◆ Activity ◆
I'd like the entries repeated exactly, pictures omitted.

◆ Task data ◆
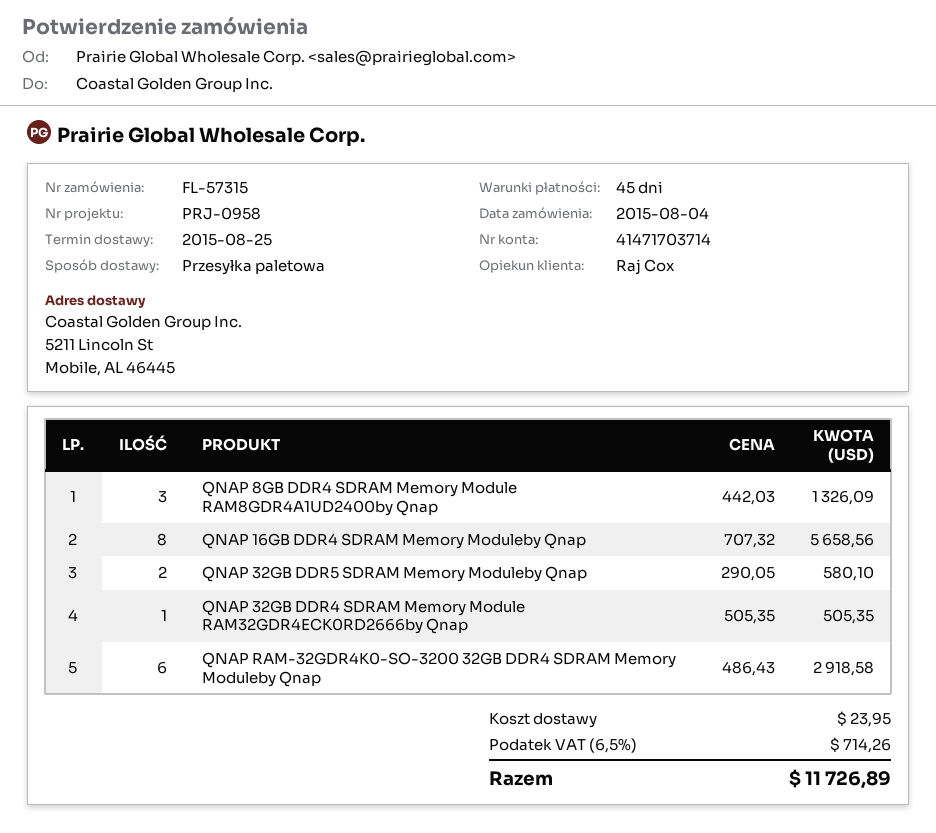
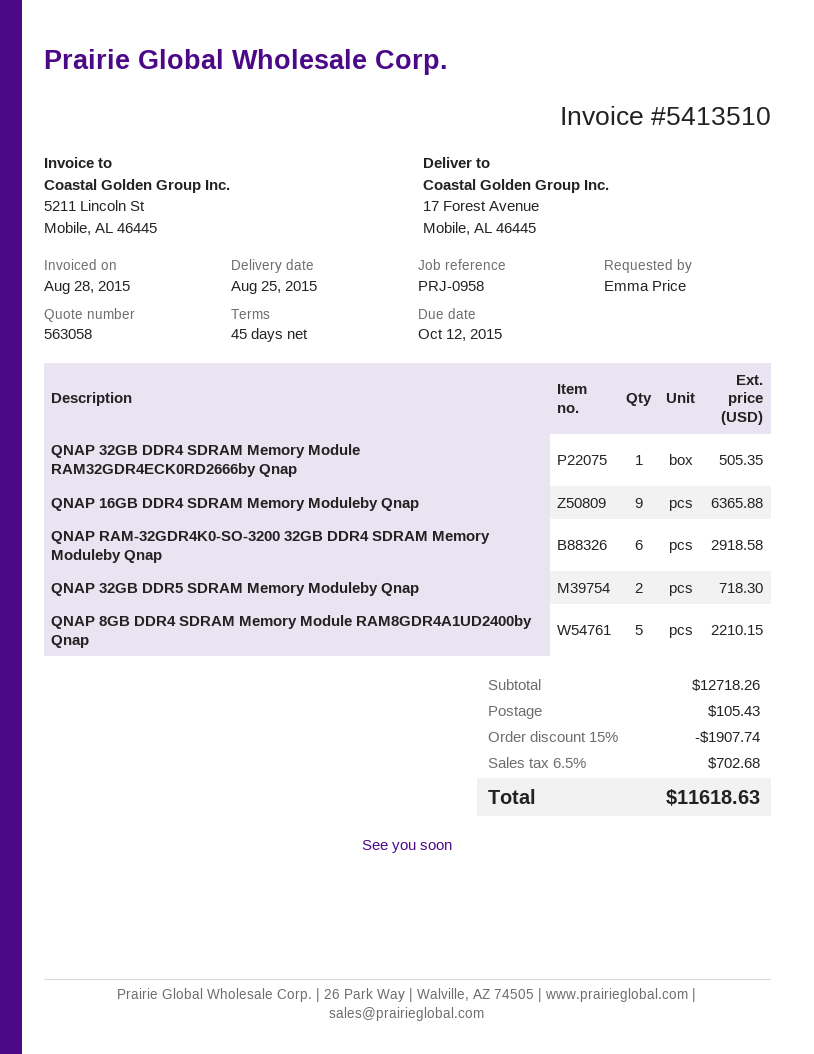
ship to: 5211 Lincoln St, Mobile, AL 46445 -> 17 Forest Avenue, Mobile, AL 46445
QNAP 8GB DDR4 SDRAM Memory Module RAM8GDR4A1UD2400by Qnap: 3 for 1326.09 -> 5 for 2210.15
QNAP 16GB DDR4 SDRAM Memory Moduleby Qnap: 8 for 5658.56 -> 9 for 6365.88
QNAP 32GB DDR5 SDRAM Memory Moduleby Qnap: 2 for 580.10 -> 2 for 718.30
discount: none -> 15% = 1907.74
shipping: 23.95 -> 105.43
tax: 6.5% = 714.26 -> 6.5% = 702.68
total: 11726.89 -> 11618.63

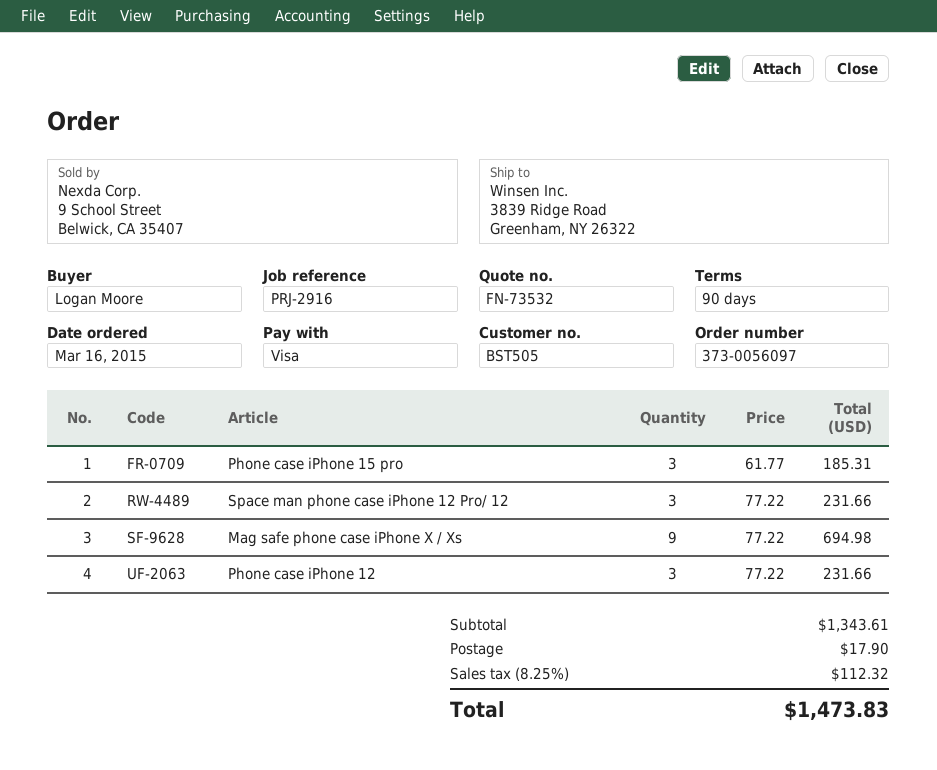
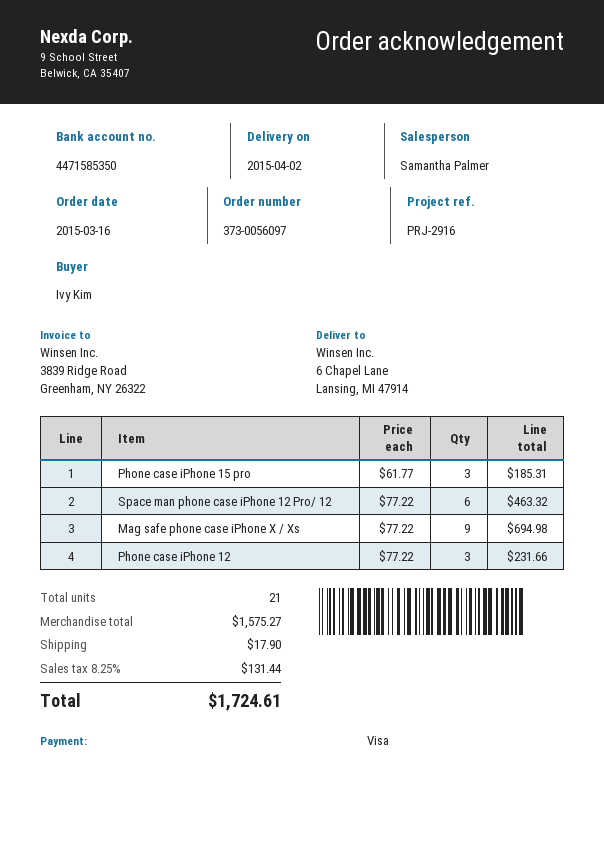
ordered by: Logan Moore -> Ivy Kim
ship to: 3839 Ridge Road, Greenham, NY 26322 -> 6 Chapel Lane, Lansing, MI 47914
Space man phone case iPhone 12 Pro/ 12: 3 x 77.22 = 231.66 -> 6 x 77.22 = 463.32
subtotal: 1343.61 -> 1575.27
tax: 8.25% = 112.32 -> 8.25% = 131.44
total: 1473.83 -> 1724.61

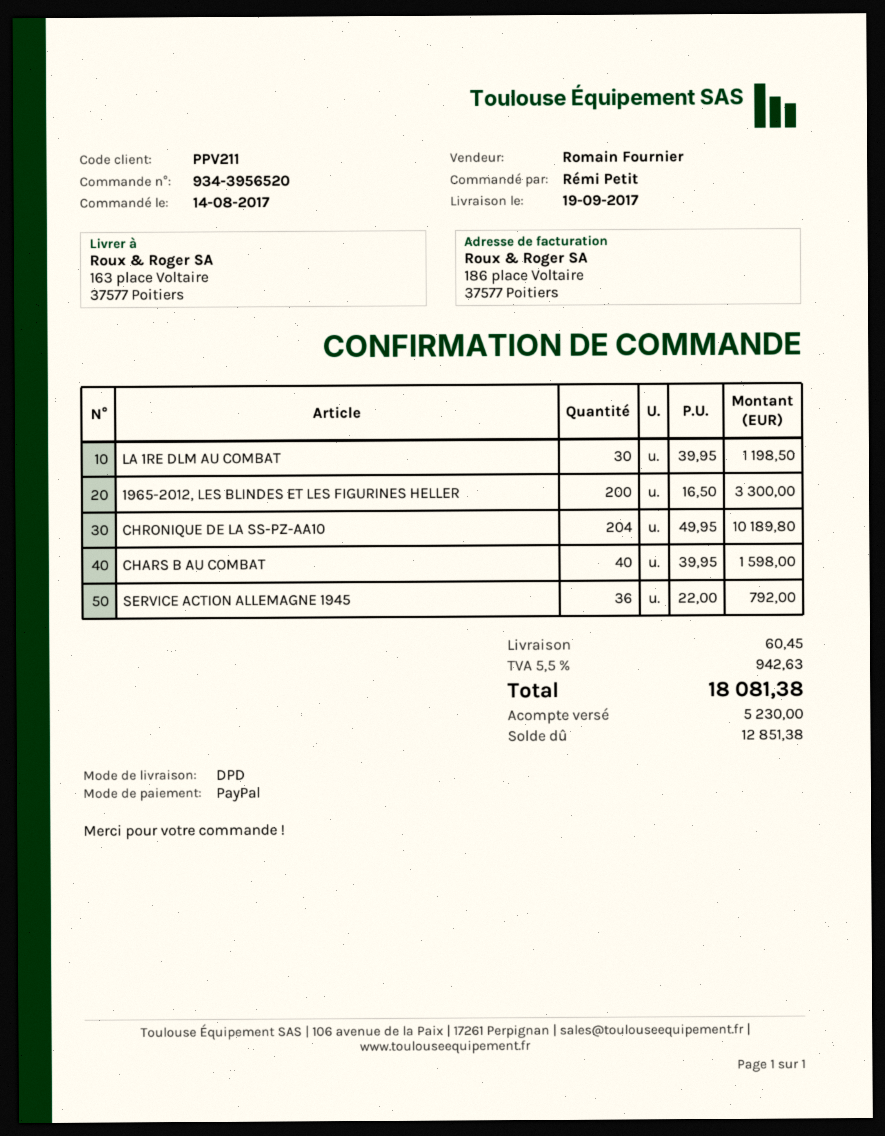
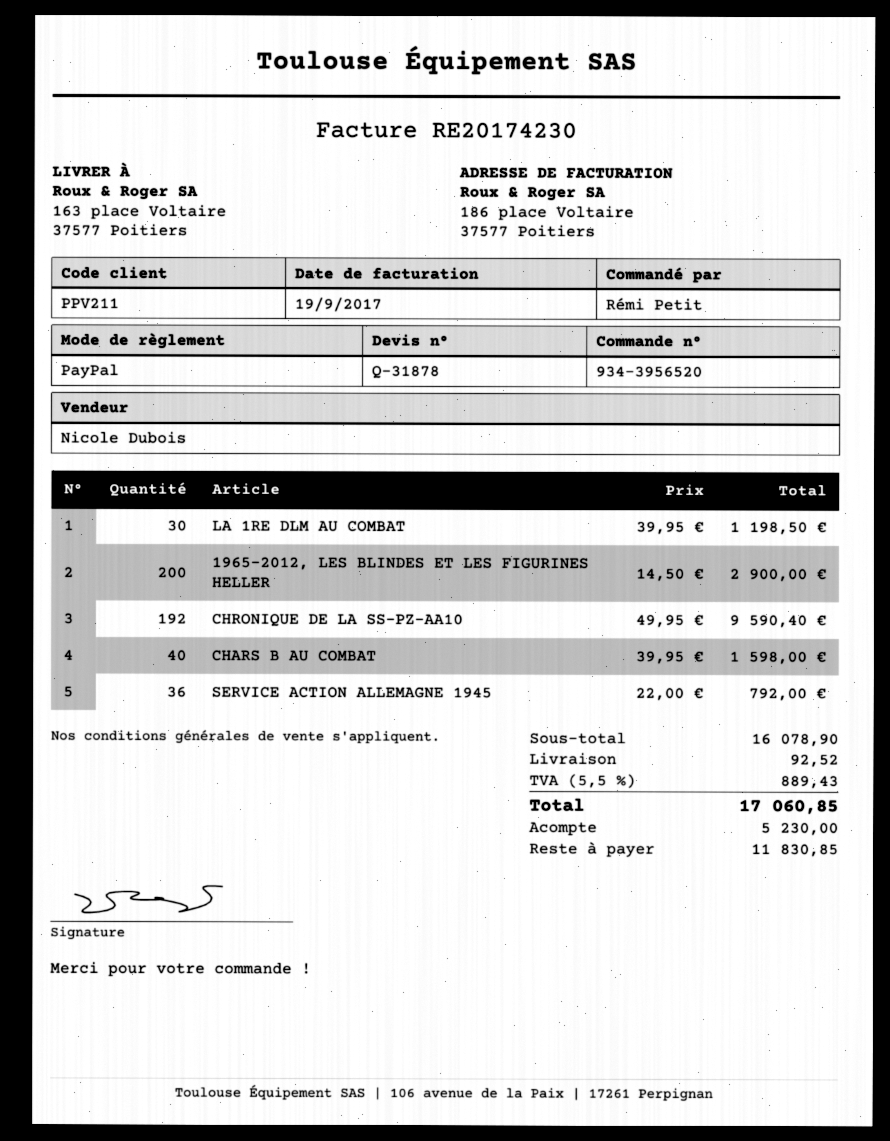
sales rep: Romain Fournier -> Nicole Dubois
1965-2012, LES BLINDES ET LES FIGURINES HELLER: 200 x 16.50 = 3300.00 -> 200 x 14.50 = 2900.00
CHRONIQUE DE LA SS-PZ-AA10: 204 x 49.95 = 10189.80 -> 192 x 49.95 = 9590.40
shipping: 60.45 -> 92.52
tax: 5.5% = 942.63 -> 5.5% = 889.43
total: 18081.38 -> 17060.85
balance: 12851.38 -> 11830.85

◆ Answer to this problem ◆
ship to: 5211 Lincoln St, Mobile, AL 46445 -> 17 Forest Avenue, Mobile, AL 46445
QNAP 8GB DDR4 SDRAM Memory Module RAM8GDR4A1UD2400by Qnap: 3 for 1326.09 -> 5 for 2210.15
QNAP 16GB DDR4 SDRAM Memory Moduleby Qnap: 8 for 5658.56 -> 9 for 6365.88
QNAP 32GB DDR5 SDRAM Memory Moduleby Qnap: 2 for 580.10 -> 2 for 718.30
discount: none -> 15% = 1907.74
shipping: 23.95 -> 105.43
tax: 6.5% = 714.26 -> 6.5% = 702.68
total: 11726.89 -> 11618.63

ordered by: Logan Moore -> Ivy Kim
ship to: 3839 Ridge Road, Greenham, NY 26322 -> 6 Chapel Lane, Lansing, MI 47914
Space man phone case iPhone 12 Pro/ 12: 3 x 77.22 = 231.66 -> 6 x 77.22 = 463.32
subtotal: 1343.61 -> 1575.27
tax: 8.25% = 112.32 -> 8.25% = 131.44
total: 1473.83 -> 1724.61

sales rep: Romain Fournier -> Nicole Dubois
1965-2012, LES BLINDES ET LES FIGURINES HELLER: 200 x 16.50 = 3300.00 -> 200 x 14.50 = 2900.00
CHRONIQUE DE LA SS-PZ-AA10: 204 x 49.95 = 10189.80 -> 192 x 49.95 = 9590.40
shipping: 60.45 -> 92.52
tax: 5.5% = 942.63 -> 5.5% = 889.43
total: 18081.38 -> 17060.85
balance: 12851.38 -> 11830.85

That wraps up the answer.